I'll go through what's required, how and why I do it the way I do, as well as the shortcomings of how I'm doing it.

Requirements

My main box runs on one 500G hardrive. So far, this has suited me well even with my extensive movies and music collection. I decided I wanted to have a daily backup and a monthly backup and only one copy of each, so I went out and got a 1TB hardrive, split it, and now use that for both.

All you need is space, so whether you use an internal drive like me, an external USB, or some off-site scp/rsync situation is up to you; you'll just have to modify my below script(s) to suit your setup.

How I do it

I use two scripts daily and have a third that I hope I'll never have to.

The first is a backup script that runs via cron daily and monthly.
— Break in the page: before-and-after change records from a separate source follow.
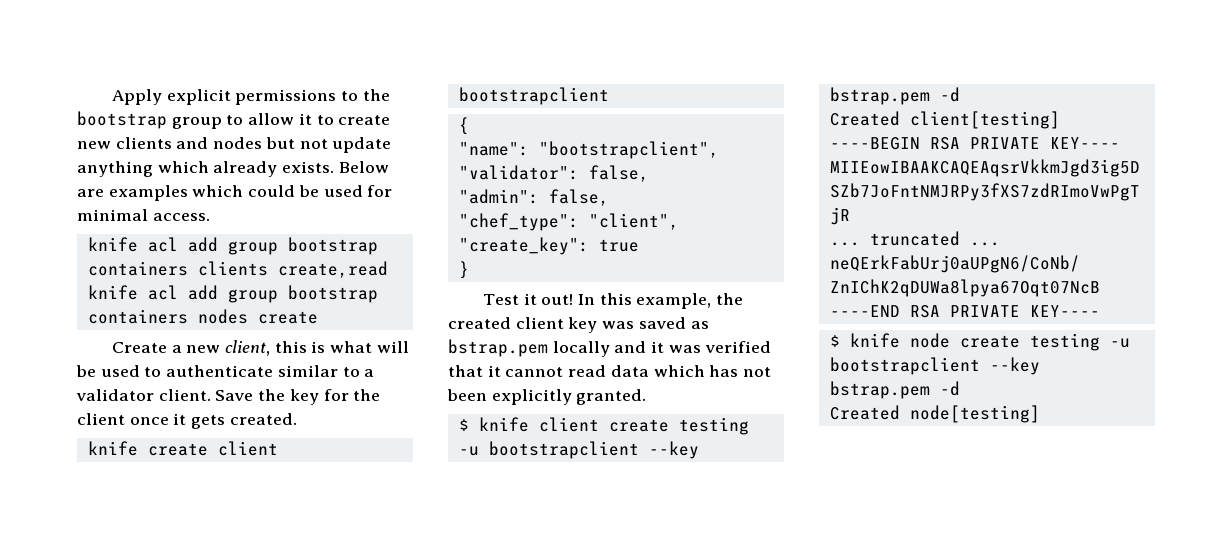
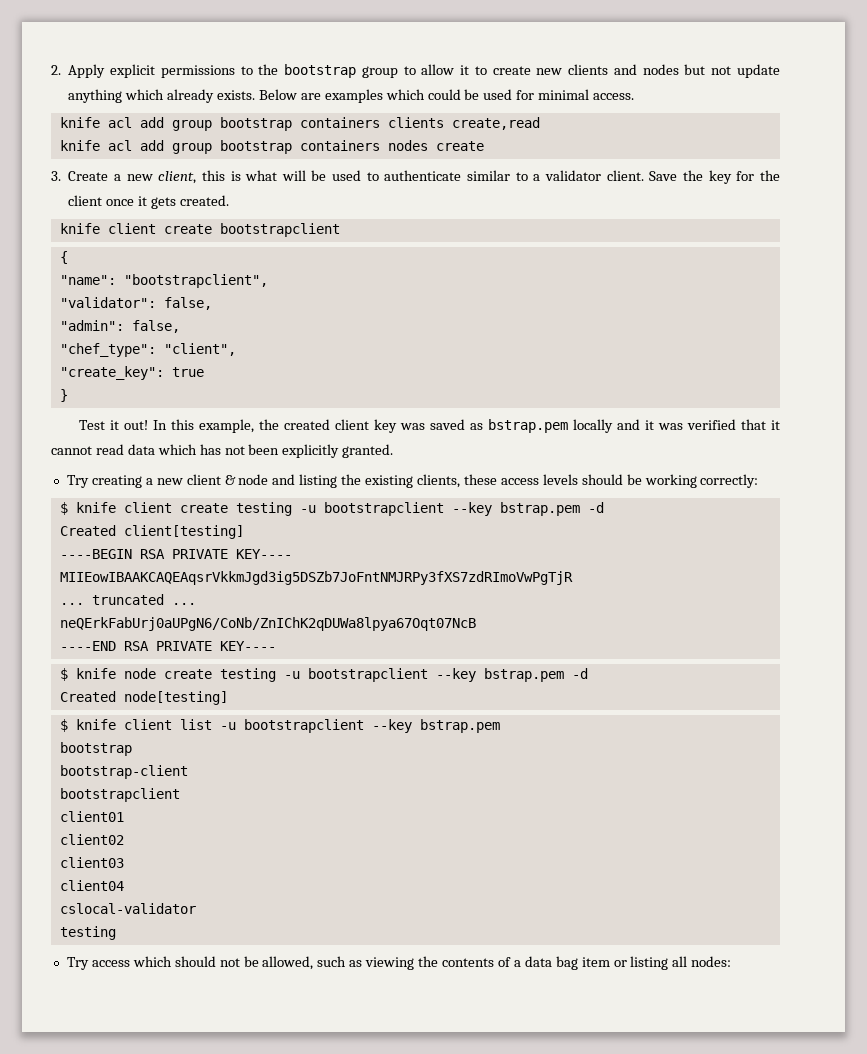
- Apply explicit permissions to the bootstrap group to allow it to create new clients and nodes but not update anything which already exists.
+ 2. Apply explicit permissions to the bootstrap group to allow it to create new clients and nodes but not update anything which already exists.
- Create a new client, this is what will be used to authenticate similar to a validator client.
+ 3. Create a new client, this is what will be used to authenticate similar to a validator client.
- knife create client bootstrapclient
+ knife client create bootstrapclient
+ Try creating a new client & node and listing the existing clients, these access levels should be working correctly:
+ $ knife client list -u bootstrapclient --key bstrap.pem
+ bootstrap
+ bootstrap-client
+ bootstrapclient
+ client01
+ client02
+ client03
+ client04
+ cslocal-validator
+ testing
+ Try access which should not be allowed, such as viewing the contents of a data bag item or listing all nodes:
Here are the cron entries:

  30 3 * * * /home/patrick/.bin/backup -d # every day at 3:30 AM
  45 4 1 * * /home/patrick/.bin/backup -m # first of every month at 4:45 AM

And here is a commented version of that backup script:

#!/bin/bash

message()  { echo 'usage: backup [ -d | -m ]'; exit 1; }
errorout() { echo "error: $*" >> "$log"      ; exit 1; }

# here is a reusable function to backup any directory it specifically handles 
# $HOME in a special way, you could choose to backup all of /home then you can 
# forget that bit, but I only backup my user, so I do it this way
backemup() {
  echo "Backing up directories..." >> "$log"
  for folder in "$@"; do
    echo "  $folder" >> "$log"
    if [ "$folder" = "/home/patrick" ]; then
      rsync -a --delete \
               --delete-excluded \
               --exclude-from="$excludes" \
               "$folder" "$dir/" >> "$log" 2>&1
    else
      rsync -a --delete "$folder" "$dir/" >> "$log" 2>&1
    fi
done
}

# check that we're root
[[ $(id -u) -ne 0 ]] && errorout "you must be root" 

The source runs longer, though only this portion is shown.